**Exercise aim**
Print the data exactly as written, but leave out each picture.

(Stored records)
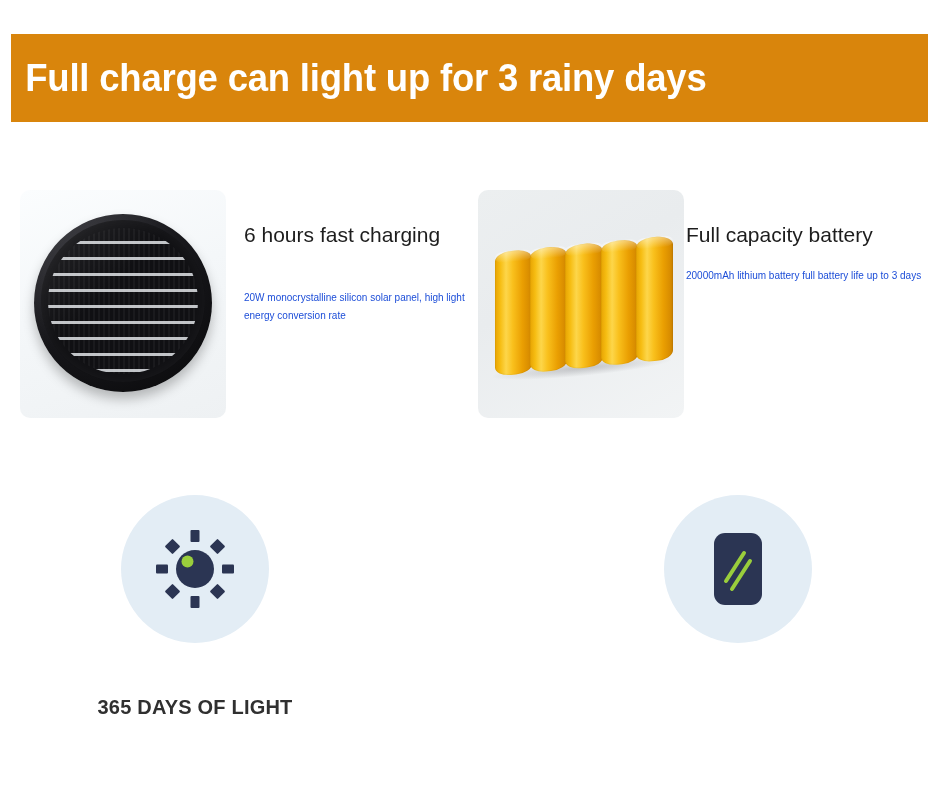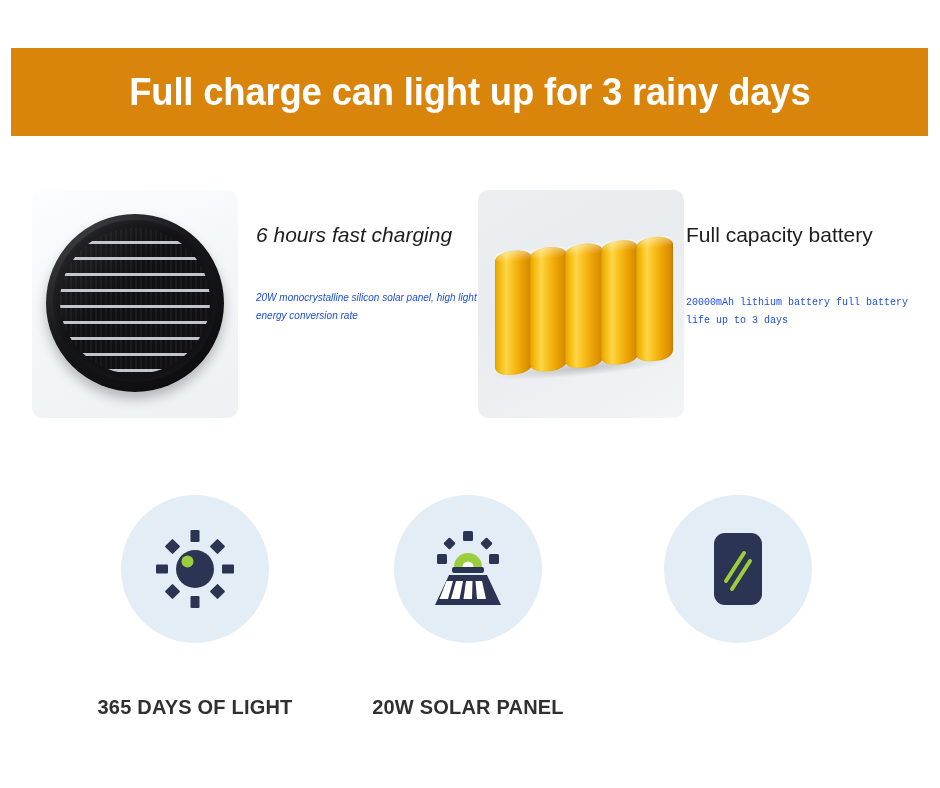--- a/index.html
+++ b/index.html
@@ -19,13 +19,13 @@
   .banner {
     position: absolute;
     left: 11px;
-    top: 48px;
+    top: 34px;
     width: 917px;
     height: 88px;
     background: #d9850c;
     display: flex;
     align-items: center;
-    justify-content: center;
+    justify-content: flex-start;
   }
   .banner-title {
     color: #ffffff;

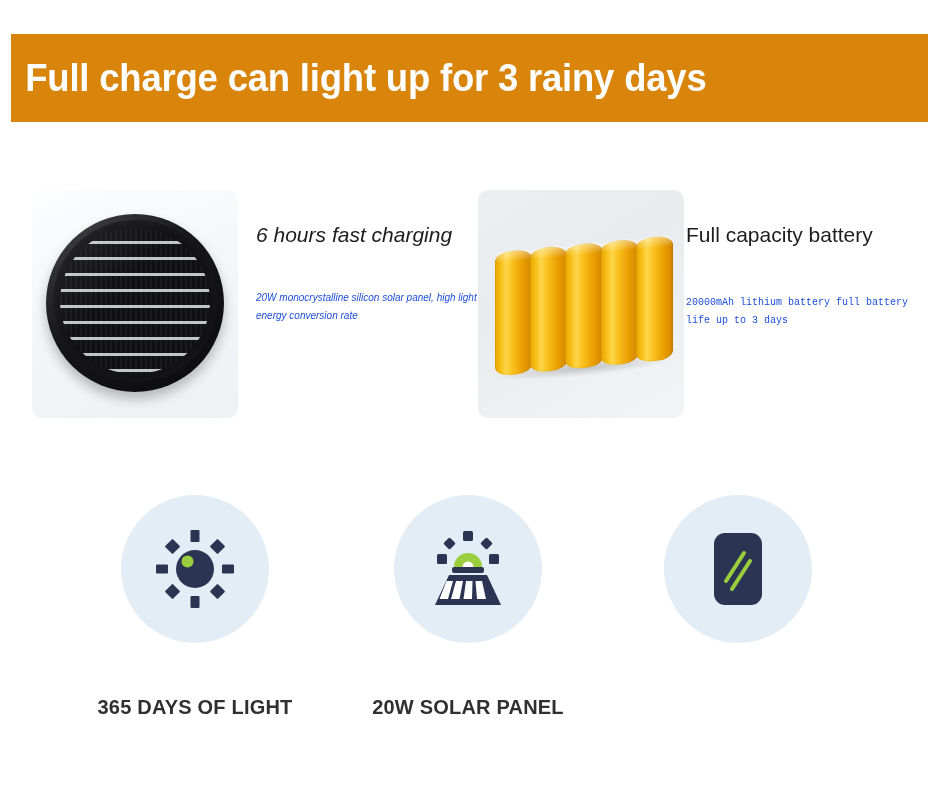--- a/index.html
+++ b/index.html
@@ -43,7 +43,7 @@
     top: 190px;
     height: 230px;
   }
-  .feature-left  { left: 32px;  width: 455px; font-style: italic; }
+  .feature-left  { left: 20px;  width: 455px; }
   .feature-right { left: 478px; width: 450px; }
 
   .photo-card {

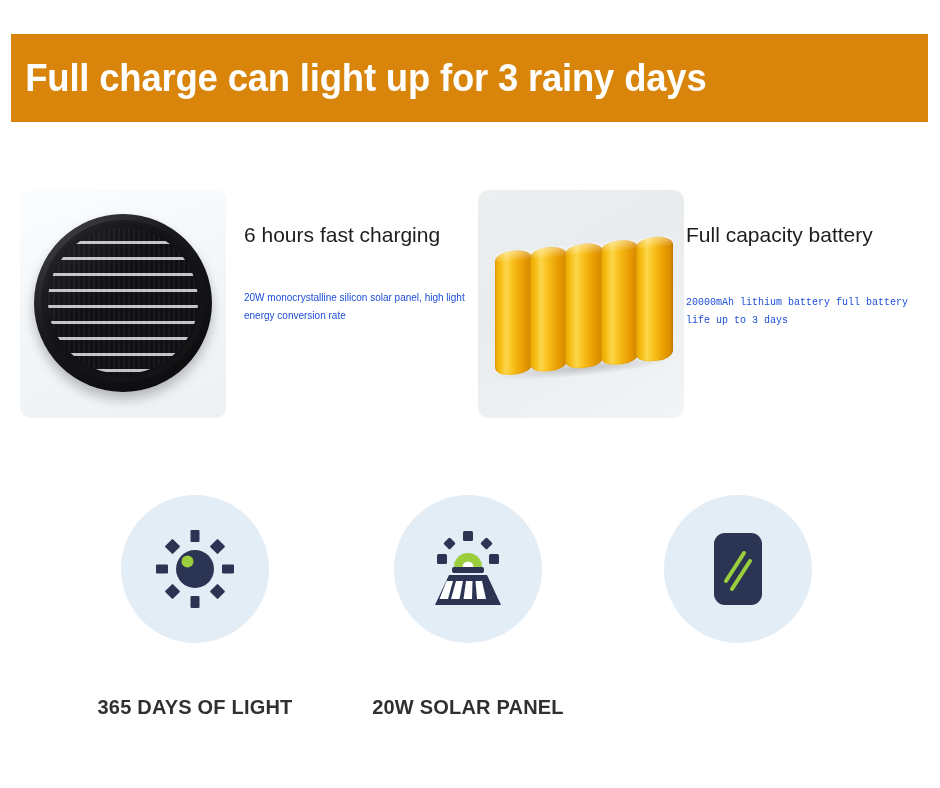--- a/index.html
+++ b/index.html
@@ -179,7 +179,7 @@
     line-height: 18px;
     margin: 41px 0 0 0;
   }
-  .feature-right .feature-body { margin-top: 46px; font-family: Liberation Mono, monospace; }
+  .feature-right .feature-body { margin-top: 19px; }
 
   
   .icon-features {

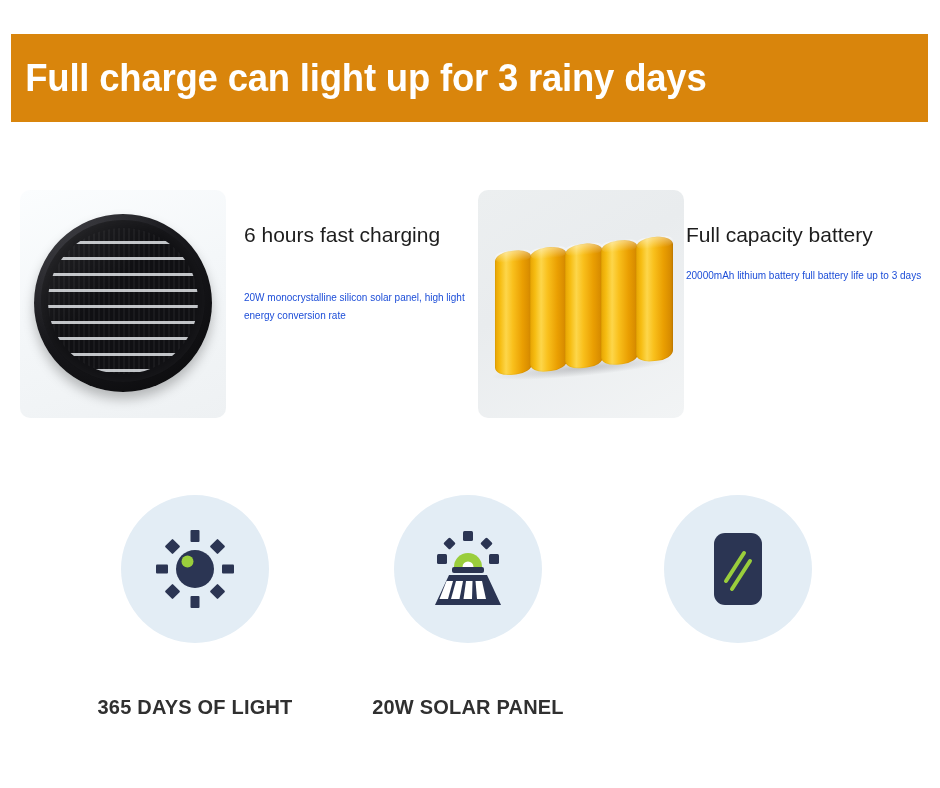--- a/index.html
+++ b/index.html
@@ -275,26 +275,6 @@
     <div class="icon-label">365 DAYS OF LIGHT</div>
   </div>
 
-  <div class="icon-feature c2">
-    <div class="icon-circle">
-      <svg width="86" height="80" viewBox="0 0 86 80">
-        <rect x="38" y="2" width="10" height="10" rx="1.5" fill="#2b3553"></rect>
-        <rect x="20" y="10" width="9" height="9" rx="1.5" fill="#2b3553" transform="rotate(45 24.5 14.5)"></rect>
-        <rect x="57" y="10" width="9" height="9" rx="1.5" fill="#2b3553" transform="rotate(45 61.5 14.5)"></rect>
-        <rect x="12" y="25" width="10" height="10" rx="1.5" fill="#2b3553"></rect>
-        <rect x="64" y="25" width="10" height="10" rx="1.5" fill="#2b3553"></rect>
-        <path d="M29 38 A14 14 0 0 1 57 38 Z" fill="#9ace3c"></path>
-        <path d="M37.5 38 A5.5 5.5 0 0 1 48.5 38 Z" fill="#ffffff"></path>
-        <rect x="27" y="38" width="32" height="6" rx="2" fill="#2b3553"></rect>
-        <path d="M24 46 L62 46 L76 76 L10 76 Z" fill="#2b3553"></path>
-        <path d="M31 52 L38 52 L34.5 70 L26 70 Z" fill="#ffffff"></path>
-        <path d="M41 52 L47.5 52 L47 70 L38.5 70 Z" fill="#ffffff"></path>
-        <path d="M50.5 52 L57 52 L61 70 L52 70 Z" fill="#ffffff"></path>
-        <path d="M21.5 52 L28 52 L23 70 L14.5 70 Z" fill="#ffffff"></path>
-      </svg>
-    </div>
-    <div class="icon-label">20W SOLAR PANEL</div>
-  </div>
 
   <div class="icon-feature c3">
     <div class="icon-circle">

**Task answer**
--- a/index.html
+++ b/index.html
@@ -19,13 +19,13 @@
   .banner {
     position: absolute;
     left: 11px;
-    top: 48px;
+    top: 34px;
     width: 917px;
     height: 88px;
     background: #d9850c;
     display: flex;
     align-items: center;
-    justify-content: center;
+    justify-content: flex-start;
   }
   .banner-title {
     color: #ffffff;

--- a/index.html
+++ b/index.html
@@ -43,7 +43,7 @@
     top: 190px;
     height: 230px;
   }
-  .feature-left  { left: 32px;  width: 455px; font-style: italic; }
+  .feature-left  { left: 20px;  width: 455px; }
   .feature-right { left: 478px; width: 450px; }
 
   .photo-card {

--- a/index.html
+++ b/index.html
@@ -179,7 +179,7 @@
     line-height: 18px;
     margin: 41px 0 0 0;
   }
-  .feature-right .feature-body { margin-top: 46px; font-family: Liberation Mono, monospace; }
+  .feature-right .feature-body { margin-top: 19px; }
 
   
   .icon-features {

--- a/index.html
+++ b/index.html
@@ -275,26 +275,6 @@
     <div class="icon-label">365 DAYS OF LIGHT</div>
   </div>
 
-  <div class="icon-feature c2">
-    <div class="icon-circle">
-      <svg width="86" height="80" viewBox="0 0 86 80">
-        <rect x="38" y="2" width="10" height="10" rx="1.5" fill="#2b3553"></rect>
-        <rect x="20" y="10" width="9" height="9" rx="1.5" fill="#2b3553" transform="rotate(45 24.5 14.5)"></rect>
-        <rect x="57" y="10" width="9" height="9" rx="1.5" fill="#2b3553" transform="rotate(45 61.5 14.5)"></rect>
-        <rect x="12" y="25" width="10" height="10" rx="1.5" fill="#2b3553"></rect>
-        <rect x="64" y="25" width="10" height="10" rx="1.5" fill="#2b3553"></rect>
-        <path d="M29 38 A14 14 0 0 1 57 38 Z" fill="#9ace3c"></path>
-        <path d="M37.5 38 A5.5 5.5 0 0 1 48.5 38 Z" fill="#ffffff"></path>
-        <rect x="27" y="38" width="32" height="6" rx="2" fill="#2b3553"></rect>
-        <path d="M24 46 L62 46 L76 76 L10 76 Z" fill="#2b3553"></path>
-        <path d="M31 52 L38 52 L34.5 70 L26 70 Z" fill="#ffffff"></path>
-        <path d="M41 52 L47.5 52 L47 70 L38.5 70 Z" fill="#ffffff"></path>
-        <path d="M50.5 52 L57 52 L61 70 L52 70 Z" fill="#ffffff"></path>
-        <path d="M21.5 52 L28 52 L23 70 L14.5 70 Z" fill="#ffffff"></path>
-      </svg>
-    </div>
-    <div class="icon-label">20W SOLAR PANEL</div>
-  </div>
 
   <div class="icon-feature c3">
     <div class="icon-circle">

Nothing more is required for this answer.